Error for Int64Dtype column: "The 'reduce' method is not supported."
See original GitHub issueThank you for creating this very useful library!
Describe the bug
I experience an error when using Pandas Profiling with a data frame containing a Int64Dtype()
column with at least 5 rows.
To Reproduce
Create a file example.py
with this code:
"""
Test for issue 502:
https://github.com/pandas-profiling/pandas-profiling/issues/502
"""
import numpy as np
import pandas as pd
from pandas_profiling import ProfileReport
df = pd.DataFrame({
'a': [1, 2, 3, 4, 5]
}, dtype=pd.Int64Dtype())
profile = ProfileReport(df, title='Pandas Profiling Report', explorative=True)
profile.to_file("your_report.html")
Run from the command line with python example.py
. Output:
Summarize dataset: 0%| | 0/15 [00:00<?, ?it/s]
Traceback (most recent call last):
File "example.py", line 10, in <module>
profile.to_file("your_report.html")
File "/home/ac/projects/python/profiling/env/lib/python3.6/site-packages/pandas_profiling/profile_report.py", line 245, in to_file
data = self.to_html()
File "/home/ac/projects/python/profiling/env/lib/python3.6/site-packages/pandas_profiling/profile_report.py", line 348, in to_html
return self.html
File "/home/ac/projects/python/profiling/env/lib/python3.6/site-packages/pandas_profiling/profile_report.py", line 168, in html
self._html = self._render_html()
File "/home/ac/projects/python/profiling/env/lib/python3.6/site-packages/pandas_profiling/profile_report.py", line 275, in _render_html
report = self.report
File "/home/ac/projects/python/profiling/env/lib/python3.6/site-packages/pandas_profiling/profile_report.py", line 162, in report
self._report = get_report_structure(self.description_set)
File "/home/ac/projects/python/profiling/env/lib/python3.6/site-packages/pandas_profiling/profile_report.py", line 143, in description_set
self._description_set = describe_df(self.title, self.df)
File "/home/ac/projects/python/profiling/env/lib/python3.6/site-packages/pandas_profiling/model/describe.py", line 63, in describe
series_description = get_series_descriptions(df, pbar)
File "/home/ac/projects/python/profiling/env/lib/python3.6/site-packages/pandas_profiling/model/summary.py", line 473, in get_series_descriptions
executor.imap_unordered(multiprocess_1d, args)

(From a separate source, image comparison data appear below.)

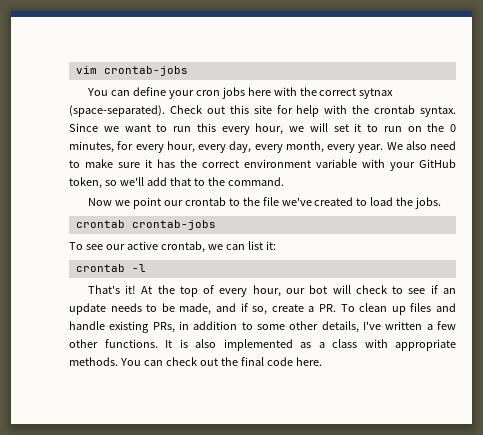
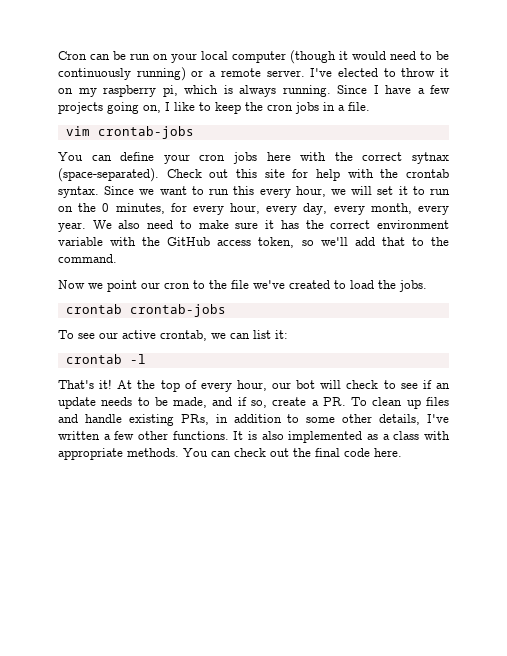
(75, 70) none -> [58,50,449,64] [58,67,449,81] [58,85,450,97] [58,102,370,114] Cron can be run on your local computer (though it would need to be continuously running) or a remote server. I've elected to throw it on my raspberry pi, which is always running. Since I have a few projects going on, I like to keep the cron jobs in a file. //
[390,159,456,171] your GitHub -> [142,237,252,246] the GitHub access
[184,197,226,206] crontab -> [164,282,190,289] cron

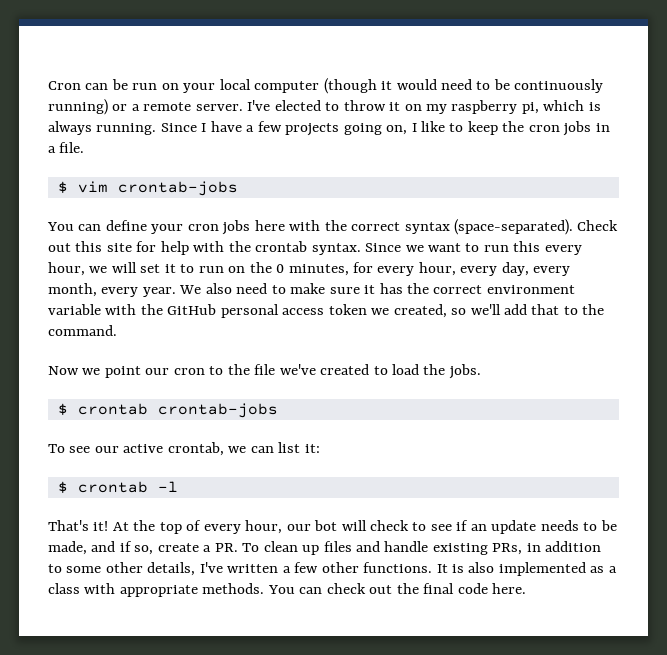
(370, 106) none -> [57,181,68,193] $
[412,152,450,164] sytnax -> [404,222,450,234] syntax
[217,237,295,248] access token, -> [220,304,447,318] personal access token we created,
(427, 286) none -> [57,403,68,415] $
(288, 334) none -> [57,481,68,493] $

File "/usr/lib/python3.6/multiprocessing/pool.py", line 735, in next
raise value
File "/usr/lib/python3.6/multiprocessing/pool.py", line 119, in worker
result = (True, func(*args, **kwds))
File "/home/ac/projects/python/profiling/env/lib/python3.6/site-packages/pandas_profiling/model/summary.py", line 450, in multiprocess_1d
return column, describe_1d(series)
File "/home/ac/projects/python/profiling/env/lib/python3.6/site-packages/pandas_profiling/model/summary.py", line 419, in describe_1d
type_to_func[series_description["type"]](series, series_description)
File "/home/ac/projects/python/profiling/env/lib/python3.6/site-packages/pandas_profiling/model/summary.py", line 151, in describe_numeric_1d
"min": np.min(present_values),
File "<__array_function__ internals>", line 6, in amin
File "/home/ac/projects/python/profiling/env/lib/python3.6/site-packages/numpy/core/fromnumeric.py", line 2831, in amin
keepdims=keepdims, initial=initial, where=where)
File "/home/ac/projects/python/profiling/env/lib/python3.6/site-packages/numpy/core/fromnumeric.py", line 87, in _wrapreduction
return ufunc.reduce(obj, axis, dtype, out, **passkwargs)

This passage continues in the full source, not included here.